Bref, vous l'aurez compris, le Juno-106 s'en sort bien dans les basses rapides et courtes, surtout que le sub-oscillateur -fournissant la seule onde carré- joue à l'octave inférieure de l'oscillateur principal. Chez Roland, on a donc cherché l'efficacité, la précision aussi, pour offrir de bons résultats, même pour les débutants en synthèse. Avec cette génération d'instruments d'une précision sans faille -les Juno et les Jupiter-, Roland a certainement tiré les lettres de noblesse du son « made in Japan », Mais, le revers de la médaille se situe bien là : le Juno-106 est un classique, on s'attend à le trouver là où il brille et on a tendance à le chercher sur son terrain de prédilection, ou plutôt, là il a construit sa célébrité. Par conséquent, avec cette approche, le Juno-106 plaît, mais ne surprend pas par une grande originalité.
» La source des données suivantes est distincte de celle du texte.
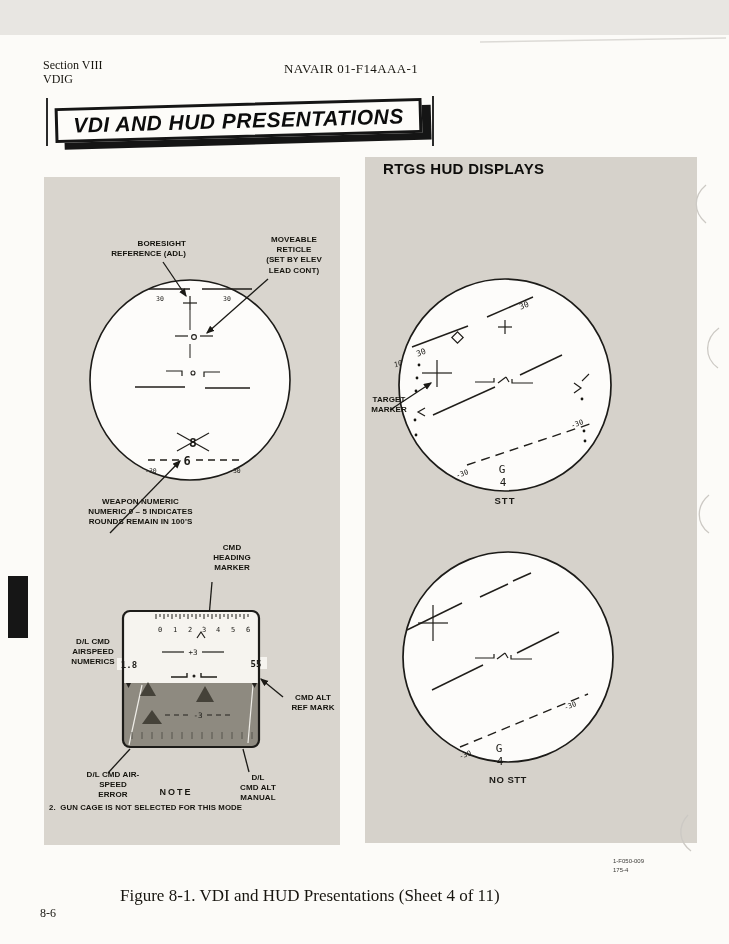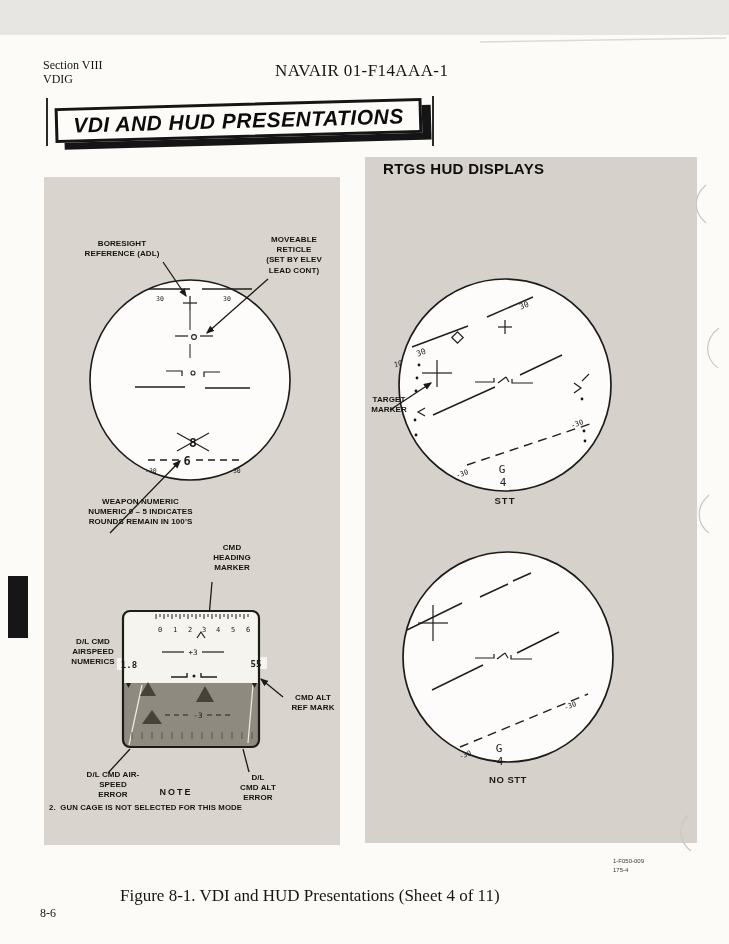--- a/index.html
+++ b/index.html
@@ -27,21 +27,21 @@
 </style>
 </head>
 <body>
 
 <div id="page">
 
   <div class="abs serif" style="left:43px;top:24px;font-size:12px;line-height:1.15;">
     <div>Section VIII</div>
     <div>VDIG</div>
   </div>
-  <div class="abs serif" style="left:275px;top:26px;font-size:17px;letter-spacing:.4px;">NAVAIR 01-F14AAA-1</div>
+  <div class="abs serif" style="left:284px;top:26px;font-size:13px;letter-spacing:.4px;">NAVAIR 01-F14AAA-1</div>
 
   <div class="banner-wrap">
     <div class="tick" style="left:0;top:2px;height:48px;"></div>
     <div class="tick" style="right:0;top:0;height:50px;"></div>
     <div class="banner-box">
       <span class="banner-text">VDI AND HUD PRESENTATIONS</span>
     </div>
   </div>
 
   <div class="panel" style="left:44px;top:117px;width:296px;height:695px;">
@@ -149,21 +149,21 @@
         <text x="85" y="515.5" font-size="9" font-weight="bold" text-anchor="middle" font-family="DejaVu Sans Mono,monospace">1.8</text>
         <rect x="201" y="505" width="22" height="12" fill="#f6f4ef"></rect>
         <text x="212" y="514.5" font-size="9" font-weight="bold" text-anchor="middle" font-family="DejaVu Sans Mono,monospace">55</text>
         <path d="M82,531 l5,0 l-2.5,5 Z" fill="#24221e"></path>
         <path d="M208,531 l5,0 l-2.5,5 Z" fill="#24221e"></path>
 
         <rect x="79" y="459" width="136" height="136" rx="7" fill="none" stroke="#1d1c19" stroke-width="2.2"></rect>
       </g>
     </svg>
 
-    <div class="callout" style="left:14px;top:87px;width:128px;">BORESIGHT
+    <div class="callout" style="left:14px;top:87px;width:128px;text-align:right;">BORESIGHT
 REFERENCE (ADL)</div>
     <div class="callout" style="left:200px;top:83px;width:100px;">MOVEABLE
 RETICLE
 (SET BY ELEV
 LEAD CONT)</div>
     <div class="callout" style="left:24px;top:345px;width:145px;">WEAPON NUMERIC
 NUMERIC 0 – 5 INDICATES
 ROUNDS REMAIN IN 100'S</div>
     <div class="callout" style="left:150px;top:391px;width:76px;">CMD
 HEADING
@@ -171,21 +171,21 @@
     <div class="callout" style="left:8px;top:485px;width:82px;">D/L CMD
 AIRSPEED
 NUMERICS</div>
     <div class="callout" style="left:230px;top:541px;width:78px;">CMD ALT
 REF MARK</div>
     <div class="callout" style="left:30px;top:618px;width:78px;">D/L CMD AIR-
 SPEED
 ERROR</div>
     <div class="callout" style="left:175px;top:621px;width:78px;">D/L
 CMD ALT
-ERROR</div>
+MANUAL</div>
 
     <div class="note-head" style="left:94px;top:635px;width:76px;">NOTE</div>
     <div class="abs" style="left:5px;top:650px;width:290px;">
       <div class="note-line">2.  GUN CAGE IS NOT SELECTED FOR THIS MODE</div>
     </div>
   </div>
 
   <div class="panel" style="left:365px;top:117px;width:332px;height:693px;">
     <div class="panel-bg" style="top:5px;background:#d6d2cb;"></div>
     <div class="panel-title" style="left:18px;top:8px;">RTGS HUD DISPLAYS</div>

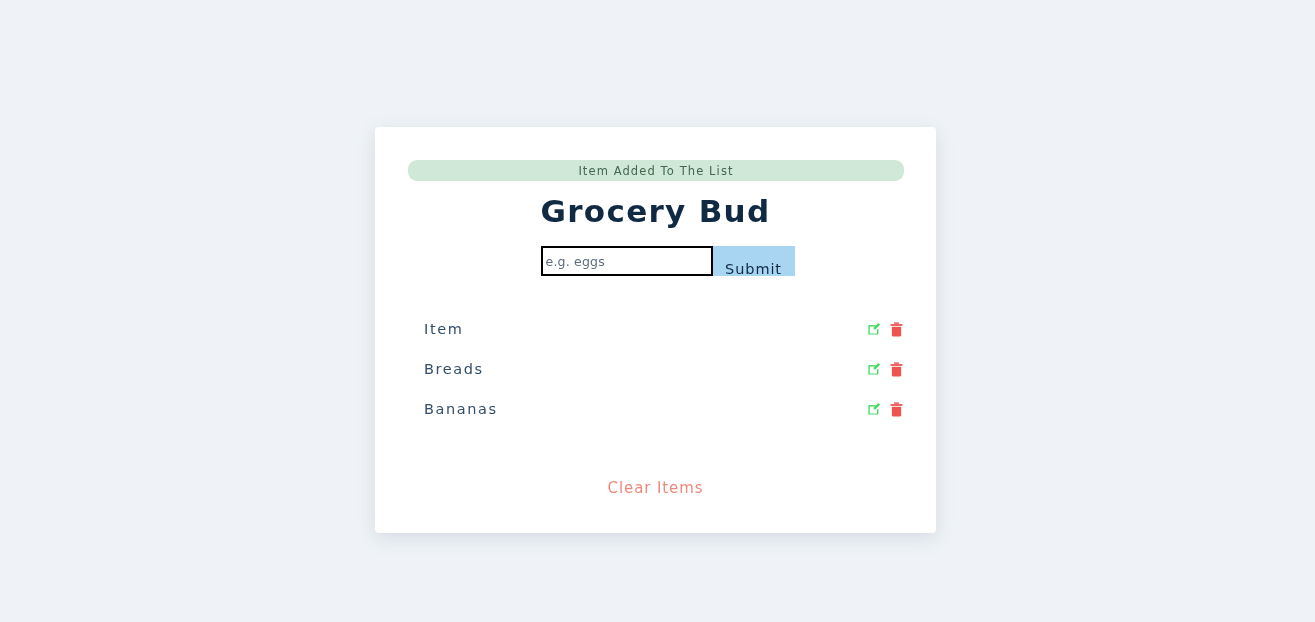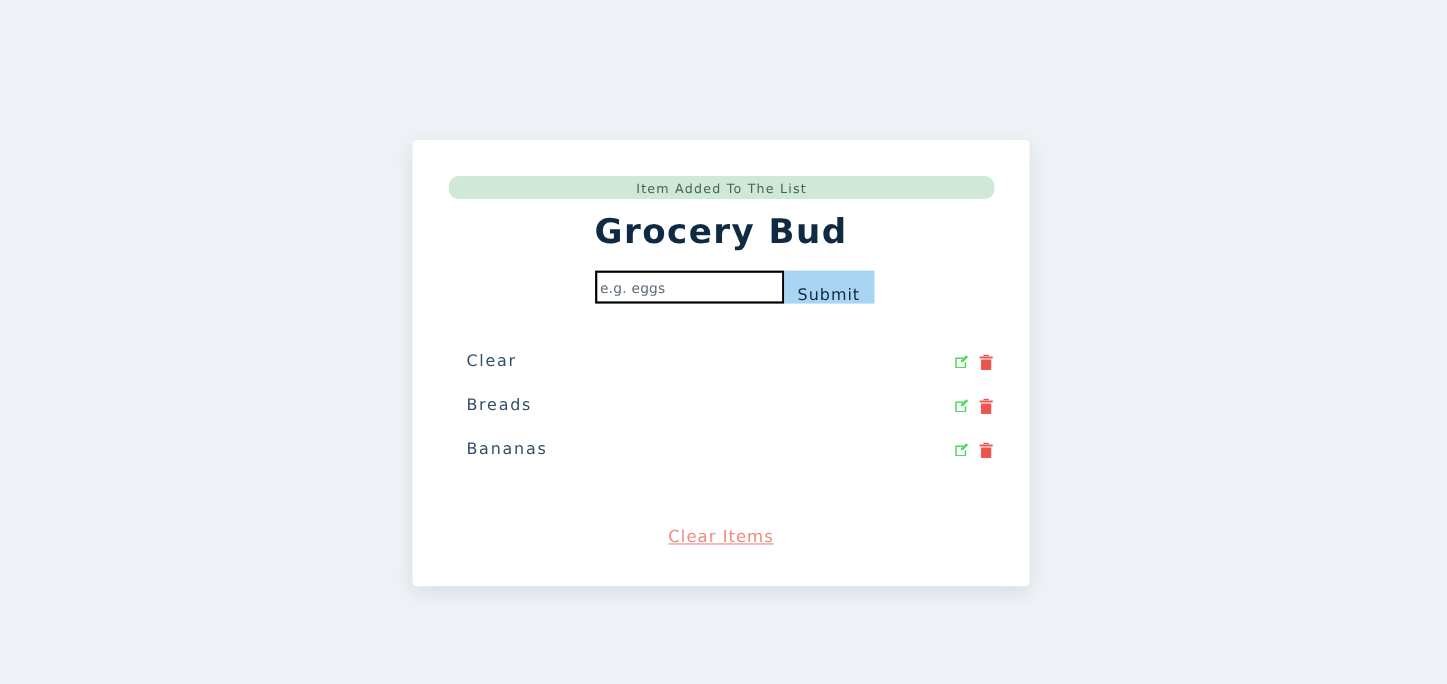--- a/index.html
+++ b/index.html
@@ -166,21 +166,20 @@
     width: 100%;
     text-align: center;
     background: transparent;
     border: none;
     color: #ed8a7e;
     font-family: "DejaVu Sans", sans-serif;
     font-size: 15px;
     letter-spacing: 0.9px;
     cursor: pointer;
     padding: 0;
-    text-decoration: underline;
   }
 </style>
 </head>
 <body>
 
 <div class="page">
 
   <section class="card">
 
     <div class="alert">
@@ -191,21 +190,21 @@
 
     <div class="form">
       <input class="grocery-input" type="text" placeholder="e.g. eggs" style="">
       <button class="submit-btn">Submit</button>
     </div>
 
     <div class="grocery-container">
       <ul class="grocery-list">
 
         <li class="grocery-item">
-          <span class="item-title">Clear</span>
+          <span class="item-title">Item</span>
           <div class="btn-container">
             <button class="icon-btn edit-btn">
               <svg width="14" height="14" viewBox="0 0 16 16" aria-hidden="true">
                 <path d="M1.6 3.4h8.2v1.6H3.2v8.2h8.2V8.3h1.6v6.1H1.6z" fill="#4cd964"></path>
                 <path d="M13.0 1.0l2.0 2.0-5.2 5.2-2.4 0.4 0.4-2.4z" fill="#4cd964"></path>
               </svg>
             </button>
             <button class="icon-btn delete-btn">
               <svg width="13" height="15" viewBox="0 0 14 16" aria-hidden="true">
                 <rect x="4.4" y="0.4" width="5.2" height="1.5" fill="#ef5350"></rect>

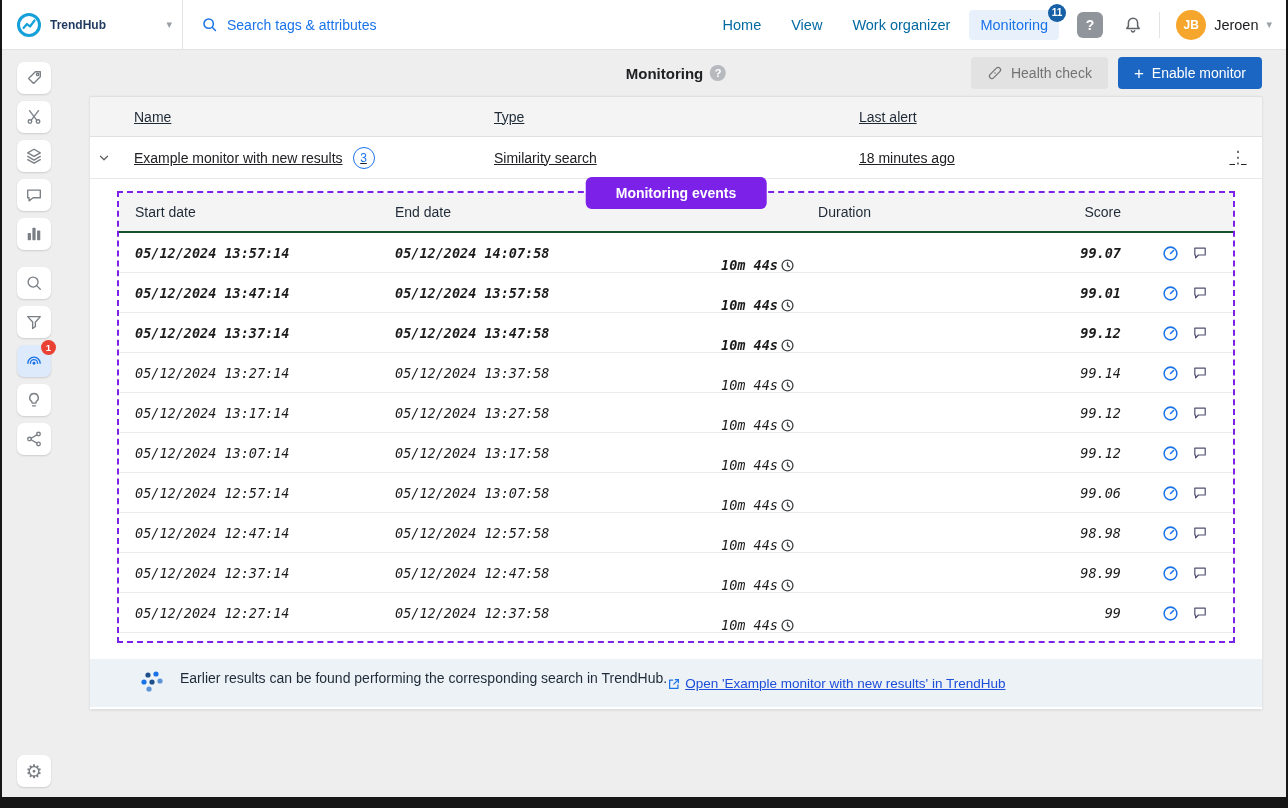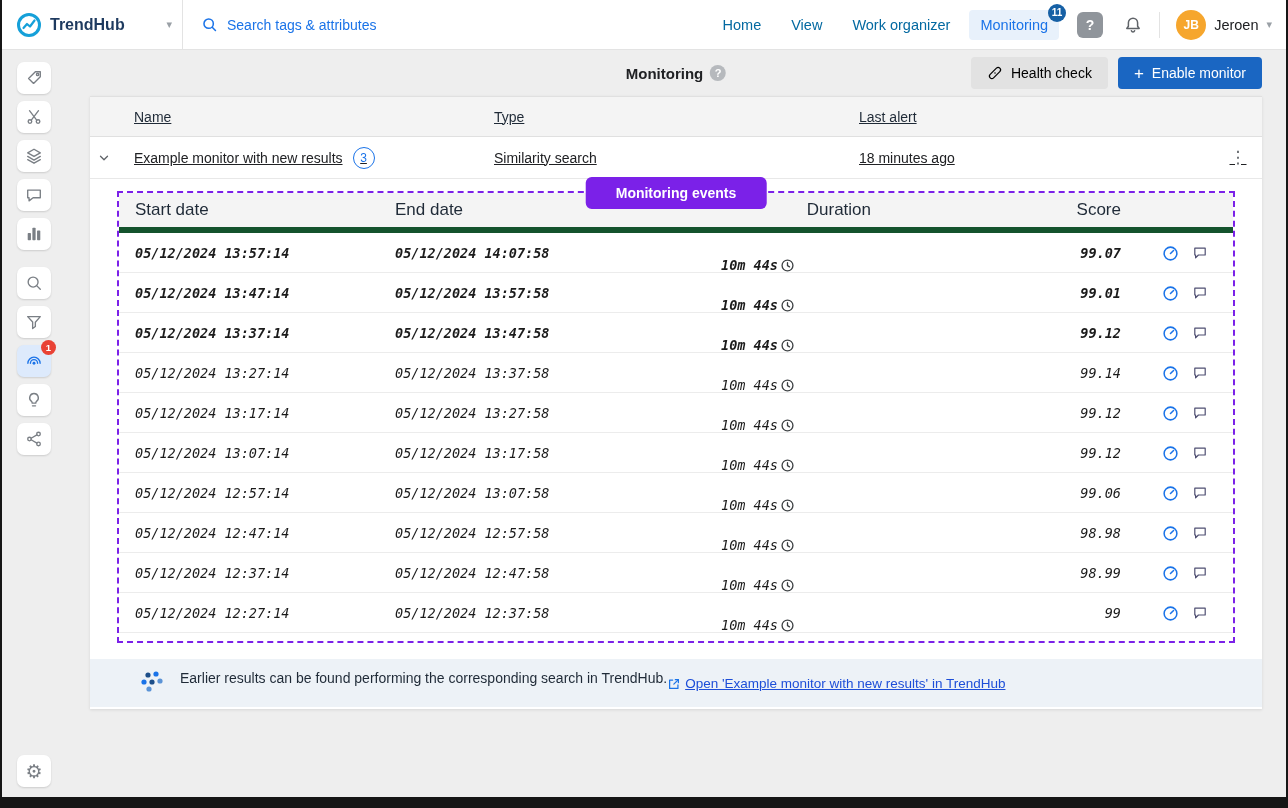--- a/index.html
+++ b/index.html
@@ -6,21 +6,21 @@
   html,body { width:1288px; height:808px; overflow:hidden; }
   body { background:#161616; font-family:"Liberation Sans",sans-serif; color:#202124; }
   .mono { font-family:"DejaVu Sans Mono",monospace;font-style:italic; }
 
   .app { position:absolute; top:0; left:2px; width:1284px; height:797px; background:#eeeeee; overflow:hidden; }
   .bottom-bar { position:absolute; left:0; bottom:0; width:1288px; height:11px; background:#161616; }
 
   
   .navbar { height:50px; background:#fff; border-bottom:1px solid #e3e3e3; display:flex; align-items:center; }
   .brand-area { width:181px; height:100%; display:flex; align-items:center; gap:8px; padding-left:14px; border-right:1px solid #e3e3e3; }
-  .brand-name { font-weight:bold; font-size:16px; color:#1e3a5f; }
+  .brand-name { font-weight:bold; font-size:12px; color:#1e3a5f; }
   .brand-chev { margin-left:auto; margin-right:10px; color:#9aa0a6; font-size:11px; }
   .nav-search { display:flex; align-items:center; gap:9px; padding-left:18px; color:#1a73e8; font-size:14px; cursor:pointer; }
   .nav-right { margin-left:auto; display:flex; align-items:center; gap:8px; padding-right:14px; }
   .nav-link { font-size:14.5px; color:#0369a1; padding:7px 11px; cursor:pointer; white-space:nowrap; }
   .nav-link.monitoring { color:#1a73e8; background:#e8f1fb; border-radius:4px; position:relative; }
   .nav-badge { position:absolute; top:-6px; right:-7px; min-width:18px; height:18px; border-radius:50%; background:#1660a5; color:#fff; font-size:10px; font-weight:bold; display:flex; align-items:center; justify-content:center; }
   .help-btn { width:26px; height:26px; border-radius:6px; background:#90959b; color:#fff; font-weight:bold; font-size:14px; display:flex; align-items:center; justify-content:center; margin-left:10px; cursor:pointer; }
   .bell-btn { margin-left:12px; color:#5f6368; display:flex; cursor:pointer; }
   .vdiv { width:1px; height:26px; background:#e3e3e3; margin:0 8px; }
   .user { display:flex; align-items:center; gap:8px; cursor:pointer; }
@@ -39,21 +39,21 @@
   .gear-glyph { font-size:19px; line-height:1; color:#7a7f85; }
 
   .content { flex:1; display:flex; flex-direction:column; }
 
   
   .page-header { height:46px; position:relative; display:flex; align-items:center; justify-content:flex-end; gap:10px; padding-right:24px; }
   .page-title-wrap { position:absolute; left:50%; transform:translateX(-50%); display:flex; align-items:center; gap:7px; }
   .page-title { font-weight:bold; font-size:15px; color:#202124; }
   .title-help { width:16px; height:16px; border-radius:50%; background:#b6b9bd; color:#fff; font-size:11px; font-weight:bold; display:flex; align-items:center; justify-content:center; }
   .btn { height:32px; display:flex; align-items:center; gap:8px; padding:0 16px; border-radius:4px; font-size:14px; cursor:pointer; border:none; }
-  .btn-health { background:#e2e2e2; color:#000000; cursor:default; }
+  .btn-health { background:#e2e2e2; color:#737373; cursor:default; }
   .btn-enable { background:#1a66c2; color:#fff; }
   .btn-plus { font-size:17px; line-height:1; }
 
   
   .card { background:#fff; margin:0 24px; box-shadow:0 1px 3px rgba(0,0,0,.10); padding-bottom:2px; }
   .card-top { display:flex; justify-content:flex-end; padding:20px 24px 16px; }
   .search-box { width:212px; height:30px; border:1px solid #d6d6d6; border-radius:4px; display:flex; align-items:center; gap:7px; padding:0 9px; color:#9aa0a6; background:#fff; }
   .search-box input { border:none; outline:none; flex:1; font-size:13.5px; font-family:"Liberation Sans",sans-serif; color:#202124; min-width:0; }
   .search-box input::placeholder { color:#9aa0a6; }
 
@@ -65,21 +65,21 @@
   .c-exp { padding-left:0 !important; display:flex; justify-content:center; color:#5f6368; cursor:pointer; }
   .c-name { display:flex; align-items:center; gap:10px; }
   .badge3 { width:22px; height:22px; border:1.5px solid #1a73e8; border-radius:50%; color:#1a73e8; font-size:12px; display:flex; align-items:center; justify-content:center; flex:0 0 auto; }
   .c-kebab { padding-left:0 !important; display:flex; justify-content:center; color:#5f6368; font-size:17px; cursor:pointer; }
 
   
   .events-wrap { position:relative; margin:12px 27px 0; }
   .events-pill { position:absolute; top:-14px; left:50%; transform:translateX(-50%); background:#7b21e8; color:#fff; font-weight:bold; font-size:14px; padding:8px 30px; border-radius:6px; z-index:2; white-space:nowrap; }
   .events-panel { border:2px dashed #7b21e8; background:#fff; padding-bottom:8px; }
   .ehead, .erow { display:grid; grid-template-columns:260px 250px 1fr 250px 96px; align-items:center; }
-  .ehead { height:40px; background:#f4f4f4; border-bottom:6px solid #14532d; font-size:17px; color:#1f2a37; }
+  .ehead { height:40px; background:#f4f4f4; border-bottom:2px solid #14532d; font-size:14px; color:#1f2a37; }
   .erow { height:40px; border-bottom:1px solid #ececec; font-size:13.5px; color:#1b1b1b; }
   .ehead > div, .erow > div { padding:0 16px; }
   .h-right { text-align:right; }
   .c-dur { display:flex; justify-content:center; align-items:center; gap:2px; color:#1b1b1b;margin-top:24px; }
   .c-dur svg { color:#3c4043; flex:0 0 auto; }
   .c-score { text-align:right; }
   .c-actions { display:flex; justify-content:center; align-items:center; gap:13px; padding:0 !important; }
   .erow.bold .mono, .erow.bold .c-dur { font-weight:bold; }
   .gauge-ic { color:#1a73e8; cursor:pointer; }
   .cmt-ic { color:#4f4f72; cursor:pointer; }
En se laissant aller à la facilité, on risque de ne faire avec lui que des citations, des redites. Tout en explorant de nos jours le Juno-106, j'ai gardé sous la main mon Korg Poly-61, ce qui m'a amené à faire quelques constats : le 106 est certes précis, avec des aigus brillants et des infra-basses qui se détachent bien sans faire dans la bouillie sonore. Mais chez Korg, l'emploi des oscillateurs et filtres SSM (made in USA avant d'être « clonés » à partir du Poly-800) rend une impression plus organique, et lorgne du côté des américains... en mode unisson, c'est particulièrement flagrant, et sans conteste, c'est une victoire par K.O. pour Korg. Il en est de même pour la modulation de l'impulsion de l'onde carré par le LFO, elle est plus franche et violente chez Korg, ce qui donne de l'épaisseur, sans avoir recours au mode unisson.... Là ou Roland a cherché à plaire, Korg a cherché une certaine radicalité avec, parfois, un côté plus agressif. Enfin, si Roland a abandonné l'arpéggateur avec le Juno-106, Korg l'a conservé sur les Poly-61 et DW-8000.... mais Roland gardé l'accès direct aux commandes, jusqu'aux Alpha Juno 1 et 2.

A retrouver
Tout comme le Yamaha DX7 dans un autre genre, le Juno-106 est victime de son succès... Or contrairement au DX7, il ne peut pas compter sur des possibilités de synthèses infinies, ni une multitude de paramètres. Pour retrouver le Juno-106, il faut donc savoir le quitter, jouer sur d'autres synthétiseurs, puis revenir le chercher, soit pour faire ce que les autres ne savent pas aussi bien faire, soit pour le redécouvrir là où on l'attend moins... le Juno 106 sait aussi délivrer des sons progressifs, des nappes, la résonance du filtre est belle, l'inversion de la courbe du générateur d'enveloppe donne des résultats intéressants, tout comme on peut jouer du délai de réponse du LFO. Détail intéressant, comme sur un Prophet, on peut accumuler les formes d'onde de l'oscillateur. Avec une oreille vierge des poncifs trop entendus d'un mix à l'autre, et fort de l'expérience d'autres instruments, le Juno-106 peut redevenir l'instrument très musical qui a plu à ceux qui l'on dépoussiéré dans les années 1990. Un bon conseil avec cet instrument : oubliez que c'est un Roland Juno-106, et essayez de jouer du synthétiseur, tout simplement...

Bilan :
Avec le recul nécessaire et au delà de toute passion, le Juno-106 est un synthétiseur qui ne brille pas par une fiche technique des plus complètes, mais il offre une grande musicalité, à même de procurer d'emblée le plaisir de jouer, à défaut d'étonner par son originalité. S'il est très simple d'utilisation – et donc très recommandable pour les débutants-, il faut néanmoins une certaine expérience des synthétiseurs et une vision débarrassée d'a priori pour espérer en sortir autre chose que le tout-venant de la musique électronique. Enfin, il est certain que nombres d'instruments proposés moins chers, comme le Korg DW-8000, l'Ensoniq ESQ-1, ou enocre le Roland JX-8P, apporteront beaucoup plus de possibilités, mais il est vrai, avec souvent la contrainte de passer par l'interface « calculette ». Le Juno-106 se positionne parfois en concurrent du Prophet-600, or là encore, l'américain se distingue par des ressources plus vastes, et aussi une personnalité différente, d'une autre classe. Finalement, les principaux concurrents du 106 restent le... Juno-60, et, comme à la grande époque, le Korg Polysix. Là, le débat reste sans fin...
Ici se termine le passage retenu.